**Problem statement**
Repeat nothing but the line containing "discount: 5% = 368.05 -> none" and the lines that follow it, up to and including the last line of the data below.

*** Opening Stored data ***

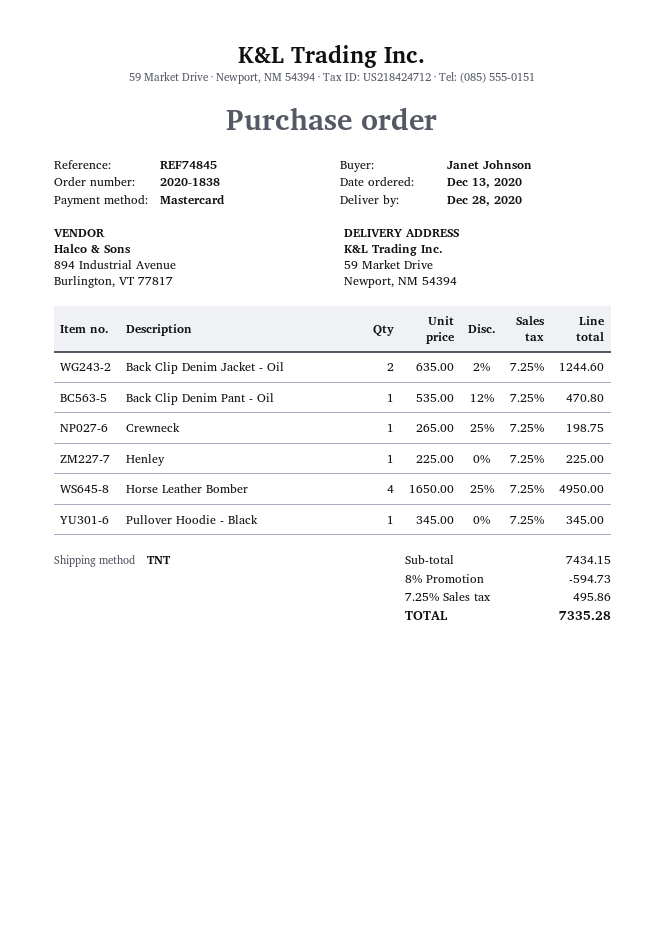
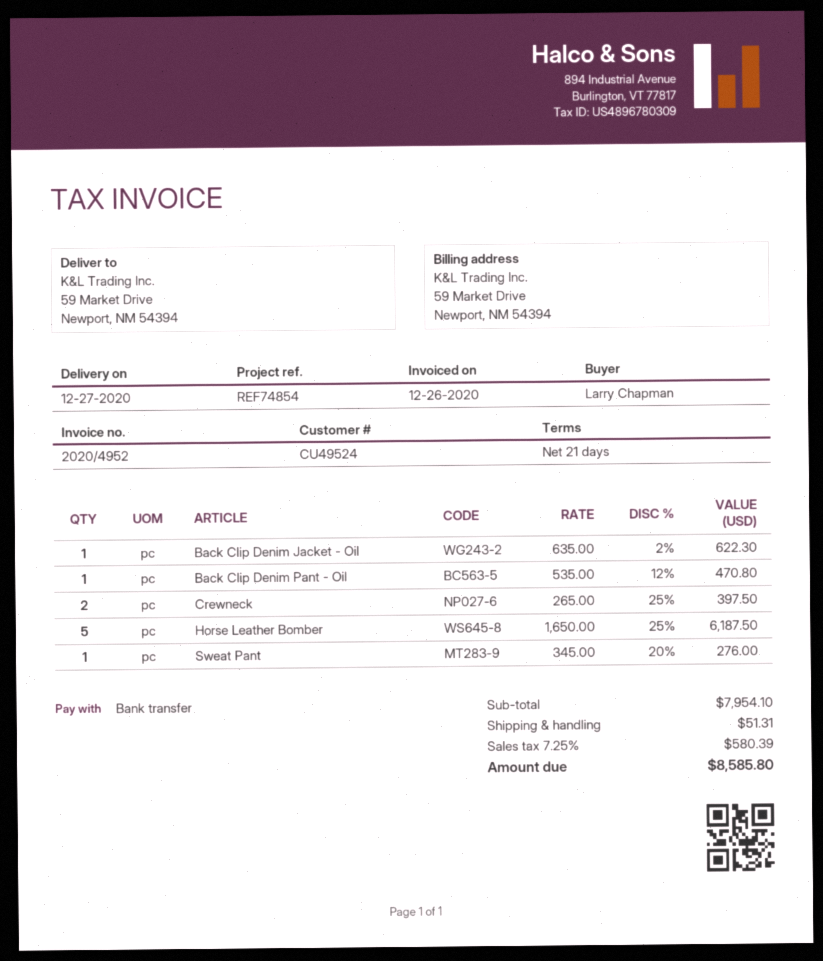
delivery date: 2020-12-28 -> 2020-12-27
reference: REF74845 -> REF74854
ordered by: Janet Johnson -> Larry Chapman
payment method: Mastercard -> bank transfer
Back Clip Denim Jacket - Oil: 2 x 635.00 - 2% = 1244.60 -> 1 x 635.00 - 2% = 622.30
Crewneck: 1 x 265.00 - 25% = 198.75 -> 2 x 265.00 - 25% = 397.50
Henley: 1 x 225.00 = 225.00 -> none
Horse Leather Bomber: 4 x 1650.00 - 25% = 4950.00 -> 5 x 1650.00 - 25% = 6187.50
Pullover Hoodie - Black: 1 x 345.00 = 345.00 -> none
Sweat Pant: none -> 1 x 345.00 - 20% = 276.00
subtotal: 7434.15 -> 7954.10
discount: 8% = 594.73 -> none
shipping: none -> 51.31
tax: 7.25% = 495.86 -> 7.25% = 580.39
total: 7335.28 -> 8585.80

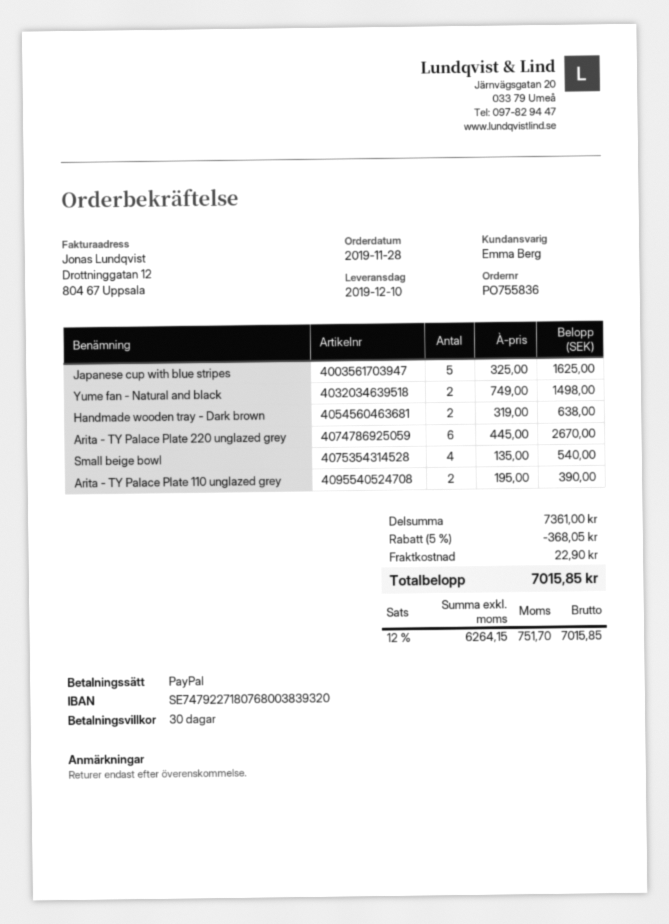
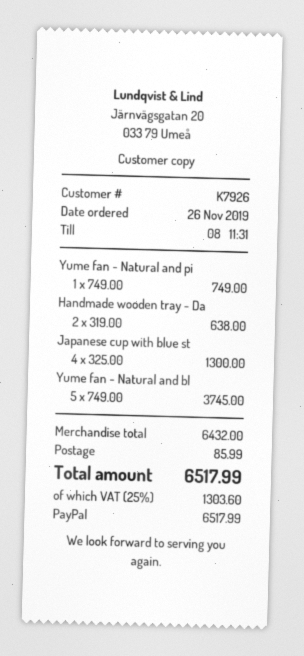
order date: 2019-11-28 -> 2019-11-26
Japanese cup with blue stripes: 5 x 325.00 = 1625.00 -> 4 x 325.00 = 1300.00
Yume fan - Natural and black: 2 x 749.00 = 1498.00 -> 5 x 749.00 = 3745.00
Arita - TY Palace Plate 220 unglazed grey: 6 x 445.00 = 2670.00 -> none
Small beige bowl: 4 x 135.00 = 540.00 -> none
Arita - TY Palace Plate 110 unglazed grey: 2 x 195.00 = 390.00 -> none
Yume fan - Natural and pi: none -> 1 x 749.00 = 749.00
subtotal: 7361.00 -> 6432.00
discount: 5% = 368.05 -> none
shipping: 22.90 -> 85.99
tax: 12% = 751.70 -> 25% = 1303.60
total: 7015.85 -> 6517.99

*** Closing Stored data ***

**Problem solution**
discount: 5% = 368.05 -> none
shipping: 22.90 -> 85.99
tax: 12% = 751.70 -> 25% = 1303.60
total: 7015.85 -> 6517.99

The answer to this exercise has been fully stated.